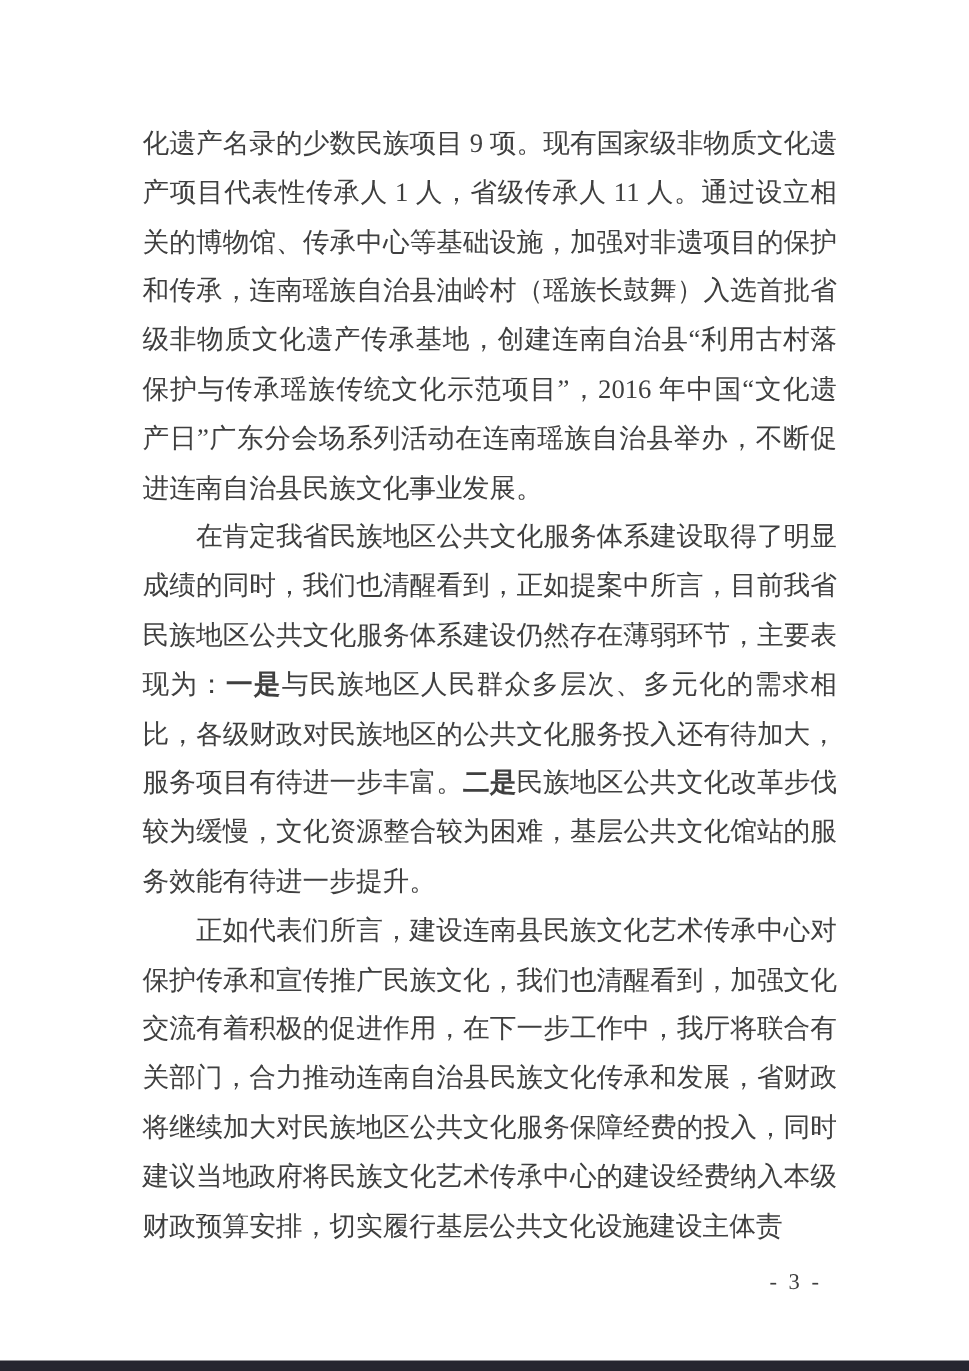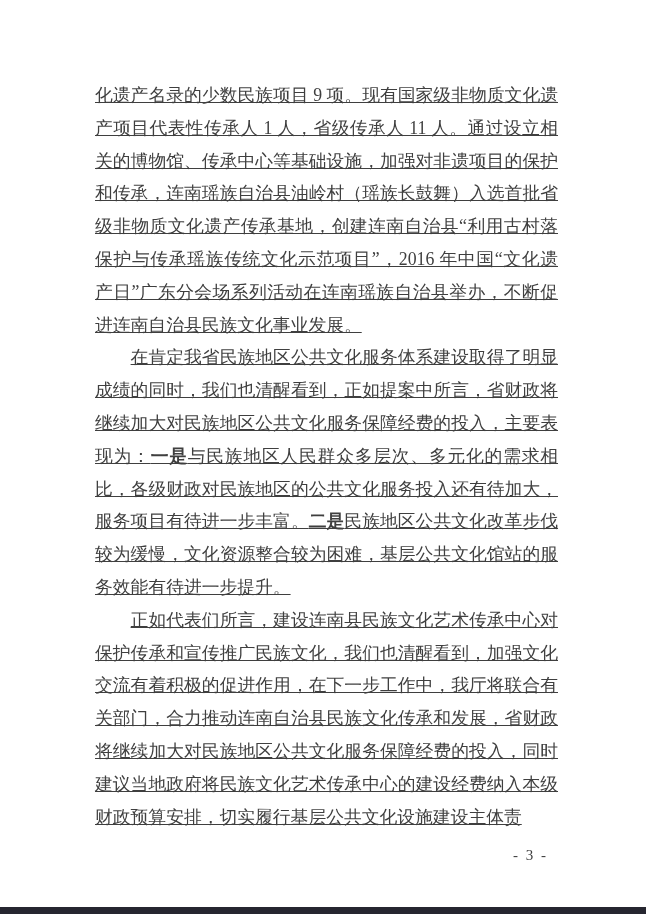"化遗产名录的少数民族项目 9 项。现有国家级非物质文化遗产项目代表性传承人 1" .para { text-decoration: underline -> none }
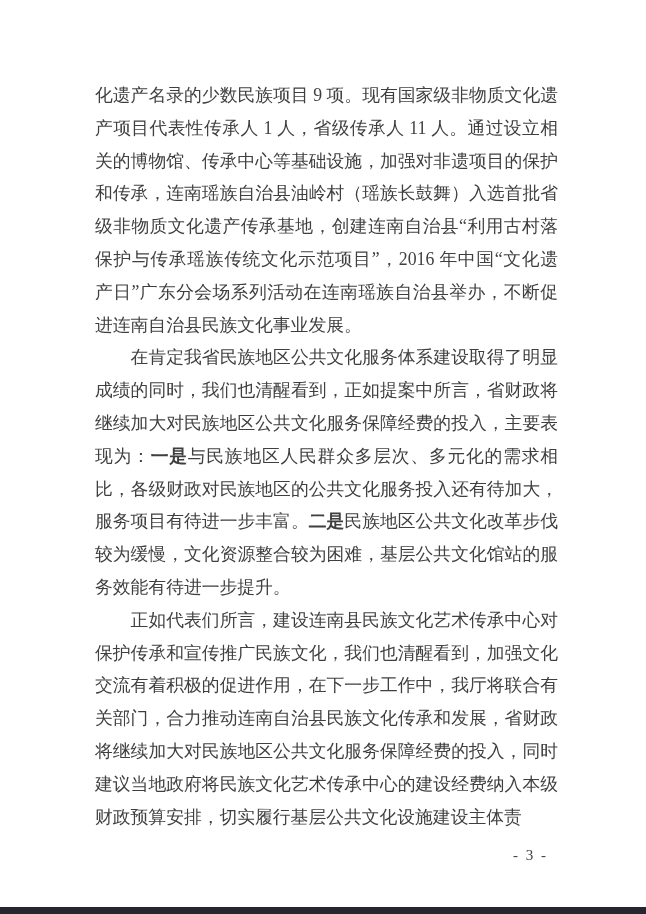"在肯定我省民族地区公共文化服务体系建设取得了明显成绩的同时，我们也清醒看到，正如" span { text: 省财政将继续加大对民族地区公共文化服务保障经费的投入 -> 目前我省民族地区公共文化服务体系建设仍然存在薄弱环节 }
========================
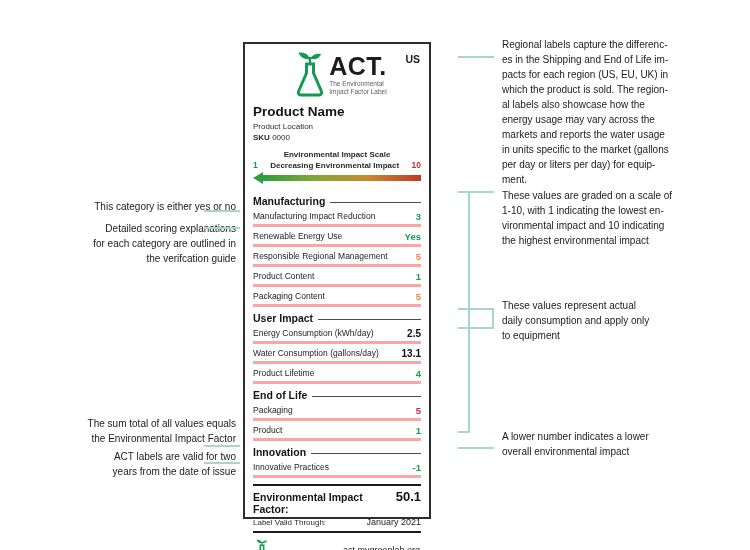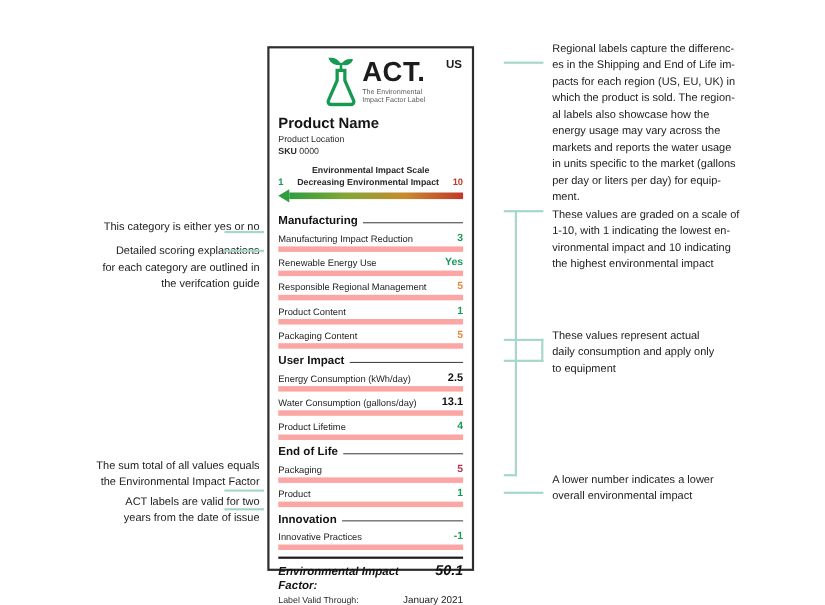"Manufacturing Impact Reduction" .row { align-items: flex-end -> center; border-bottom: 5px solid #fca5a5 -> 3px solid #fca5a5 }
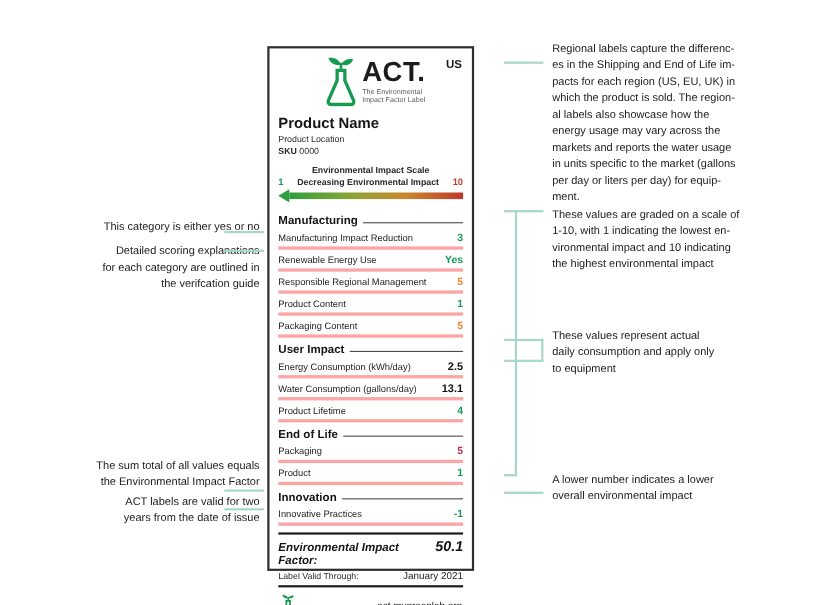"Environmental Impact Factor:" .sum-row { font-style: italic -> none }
========================
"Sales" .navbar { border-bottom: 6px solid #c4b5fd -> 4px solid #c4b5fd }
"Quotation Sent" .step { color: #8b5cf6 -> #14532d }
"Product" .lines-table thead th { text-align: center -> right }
========================
*EXERCISE DETAILS*: In the records above, find the line with "text-decoration: underline ->" and the line with "text: 省财政将继续加大对民族地区公共文化服务保障经费的投入 ->", then restate word for word only those two lines and all lines between, omitting pictures.

*RESPONSE BOX*:
"化遗产名录的少数民族项目 9 项。现有国家级非物质文化遗产项目代表性传承人 1" .para { text-decoration: underline -> none }
"在肯定我省民族地区公共文化服务体系建设取得了明显成绩的同时，我们也清醒看到，正如" span { text: 省财政将继续加大对民族地区公共文化服务保障经费的投入 -> 目前我省民族地区公共文化服务体系建设仍然存在薄弱环节 }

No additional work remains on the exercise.